SANS (tool-website; Rempel and Wittler, 2021; Wittler, 2020) is a whole-genome based, alignment- and reference-free approach that does not rely on a pairwise comparison of genomes. In a pangenomic approach, evolutionary relationships are determined based on the similarity of the whole sequences. Sequence segments (k-mers) shared by a subset of genomes are interpreted as a phylogenetic split indicating the closeness of these genomes and their separation from the other genomes.

We integrate the concept of conserved gene clusters into the framework of phylogenetics. Here, the focus is not any more on the discovery of new gene clusters, but on their evolution. Given the topology of a phylogenetic tree and the gene orders of the leaf nodes, our methods reconstruct ancestral gene orders at the internal nodes under different evolutionary (rearrangement) models (see Rococo, RINGO, PhySca).
In addition, the development of ancient DNA (aDNA) sequencing led us to the problem of integrating this additional data in the reconstruction of ancestral genomes, aiming to scaffold fragmented aDNA assemblies and to improve the global reconstruction of all ancestors in the phylogeny.

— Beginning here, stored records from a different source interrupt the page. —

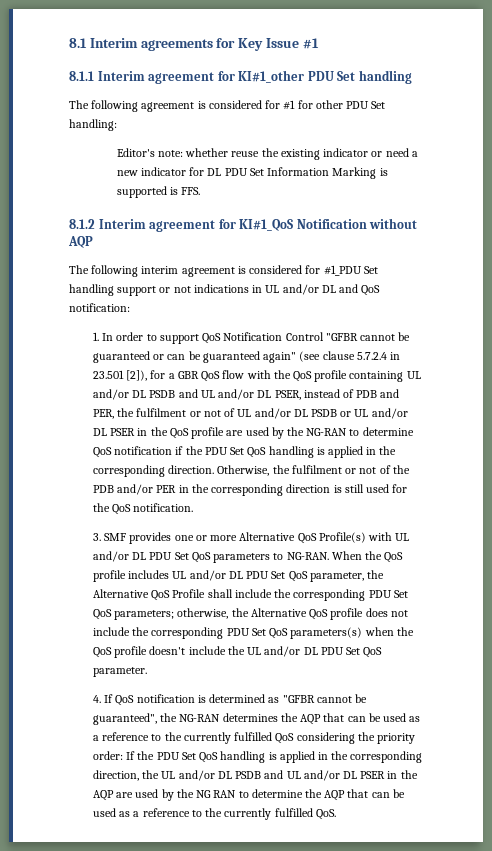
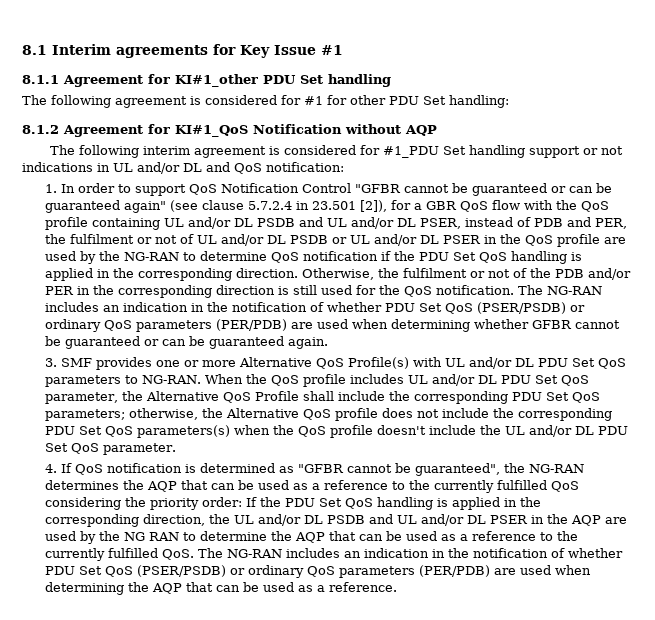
- 8.1.1 Interim agreement for KI#1_other PDU Set handling
+ 8.1.1 Agreement for KI#1_other PDU Set handling
- Editor's note: whether reuse the existing indicator or need a new indicator for DL PDU Set Information Marking is supported is FFS.
- 8.1.2 Interim agreement for KI#1_QoS Notification without AQP
+ 8.1.2 Agreement for KI#1_QoS Notification without AQP
+ The NG-RAN includes an indication in the notification of whether PDU Set QoS (PSER/PSDB) or ordinary QoS parameters (PER/PDB) are used when determining whether GFBR cannot be guaranteed or can be guaranteed again.
- If the PDU Set QoS handling is applied in the corresponding direction, the UL and/or DL PSDB and UL and/or DL PSER in the AQP are used by the NG RAN to determine the AQP that can be used as a reference to the currently fulfilled QoS.
+ If the PDU Set QoS handling is applied in the corresponding direction, the UL and/or DL PSDB and UL and/or DL PSER in the AQP are used by the NG RAN to determine the AQP that can be used as a reference to the currently fulfilled QoS. The NG-RAN includes an indication in the notification of whether PDU Set QoS (PSER/PSDB) or ordinary QoS parameters (PER/PDB) are used when determining the AQP that can be used as a reference.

We maintain a software tool for alignment-free, whole-genome based phylogenomics implementing the SANS approach (see above: “Sequence-based Phylogenomics”). The current version “SANS ambages” (abundance-filter, multi-threading and bootstrapping on amino-acid or genomic sequences) provides several new features: besides processing DNA sequences (whole genomes or assemblies), SANS ambages can also work on amino acid level taking protein sequences (translated or untranslated) as input. Further, the ability to process read data has been enhanced by the option to filter out low-abundant sequence segments. Multiple input sequences can be processed in parallel, and bootstrapping allows to augment the output with confidence values. SANS is hosted as a de.NBI service and can easily be obtained from our Gitlab repository.

A major challenge in computational pangenomics is the memory- and time-efficient analysis of multiple genomes in parallel. Many software tools used in the current research follow the idea of colored k-mer sets to efficiently index and query a large collection of strings, but use different strategies when it comes to the implementation. The aim of this project is to evaluate the different solutions and establish a standard interface.

The SOCKS interface (Software for colored k-mer sets) defines a common set of core features and standard input and output formats that software tools in computational pangenomics should implement. It aims to enhance the comparability and interoperability of these tools for the benefit of both developers and users. A detailed description of the interface including some examples can be found on the dedicated project page.

PanBench (Pangenomics Benchmark and Workbench) is an open catalog of software tools for computational pangenomics and is an example of what such a common interface makes possible. It allows users and developers to search for tools by different criteria, compare the performance of these tools, and test each tool in a user-friendly web interface before downloading and installing the software on their local machine.